------ Input data ------

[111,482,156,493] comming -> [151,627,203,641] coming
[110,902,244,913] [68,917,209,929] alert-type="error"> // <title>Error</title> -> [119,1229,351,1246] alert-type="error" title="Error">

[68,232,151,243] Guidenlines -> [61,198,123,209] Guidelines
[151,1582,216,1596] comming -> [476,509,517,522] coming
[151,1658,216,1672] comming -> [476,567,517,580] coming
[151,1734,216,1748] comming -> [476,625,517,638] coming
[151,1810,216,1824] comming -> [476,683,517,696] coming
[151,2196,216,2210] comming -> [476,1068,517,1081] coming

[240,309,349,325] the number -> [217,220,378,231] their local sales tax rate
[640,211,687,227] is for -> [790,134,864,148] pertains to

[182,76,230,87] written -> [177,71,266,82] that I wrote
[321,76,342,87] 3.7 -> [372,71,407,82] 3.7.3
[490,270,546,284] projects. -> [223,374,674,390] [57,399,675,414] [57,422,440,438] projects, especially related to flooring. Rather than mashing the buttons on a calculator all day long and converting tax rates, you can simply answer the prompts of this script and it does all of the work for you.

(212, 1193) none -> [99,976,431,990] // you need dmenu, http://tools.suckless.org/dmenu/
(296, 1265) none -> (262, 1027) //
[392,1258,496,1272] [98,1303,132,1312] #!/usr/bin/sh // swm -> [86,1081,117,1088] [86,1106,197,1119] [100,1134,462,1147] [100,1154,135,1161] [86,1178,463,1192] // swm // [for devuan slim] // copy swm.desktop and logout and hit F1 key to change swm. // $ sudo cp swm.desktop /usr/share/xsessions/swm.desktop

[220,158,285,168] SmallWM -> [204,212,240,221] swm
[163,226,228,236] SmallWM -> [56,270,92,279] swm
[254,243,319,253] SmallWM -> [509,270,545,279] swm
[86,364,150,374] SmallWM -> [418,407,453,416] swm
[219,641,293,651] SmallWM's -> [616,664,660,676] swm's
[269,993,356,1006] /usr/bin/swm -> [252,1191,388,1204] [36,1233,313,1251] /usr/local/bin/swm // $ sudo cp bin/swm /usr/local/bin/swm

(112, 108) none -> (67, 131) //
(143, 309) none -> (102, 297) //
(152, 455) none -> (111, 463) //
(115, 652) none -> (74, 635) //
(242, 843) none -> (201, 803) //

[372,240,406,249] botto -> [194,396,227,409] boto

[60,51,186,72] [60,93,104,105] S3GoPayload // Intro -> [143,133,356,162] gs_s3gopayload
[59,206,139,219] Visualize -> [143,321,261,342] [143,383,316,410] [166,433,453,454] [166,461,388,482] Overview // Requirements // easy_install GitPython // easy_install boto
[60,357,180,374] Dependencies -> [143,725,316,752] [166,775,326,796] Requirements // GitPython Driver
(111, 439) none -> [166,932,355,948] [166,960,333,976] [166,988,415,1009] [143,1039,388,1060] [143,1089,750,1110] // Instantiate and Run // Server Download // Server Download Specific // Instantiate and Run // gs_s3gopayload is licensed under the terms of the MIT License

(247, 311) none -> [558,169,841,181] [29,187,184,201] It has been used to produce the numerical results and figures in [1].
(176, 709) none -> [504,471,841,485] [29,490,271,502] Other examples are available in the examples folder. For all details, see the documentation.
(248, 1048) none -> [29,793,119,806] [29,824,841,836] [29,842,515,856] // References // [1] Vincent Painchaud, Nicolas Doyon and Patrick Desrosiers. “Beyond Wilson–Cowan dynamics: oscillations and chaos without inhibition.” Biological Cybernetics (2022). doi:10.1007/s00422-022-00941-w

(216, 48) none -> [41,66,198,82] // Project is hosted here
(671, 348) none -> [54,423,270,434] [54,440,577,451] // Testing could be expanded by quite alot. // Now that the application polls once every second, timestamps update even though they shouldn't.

------

■ Task brief
Return, word for word, the lines of the data above from the line with "[219,641,293,651] SmallWM's ->" through the line with "(152, 455) none -> (111, 463) //", inclusive.

■ Expected output
[219,641,293,651] SmallWM's -> [616,664,660,676] swm's
[269,993,356,1006] /usr/bin/swm -> [252,1191,388,1204] [36,1233,313,1251] /usr/local/bin/swm // $ sudo cp bin/swm /usr/local/bin/swm

(112, 108) none -> (67, 131) //
(143, 309) none -> (102, 297) //
(152, 455) none -> (111, 463) //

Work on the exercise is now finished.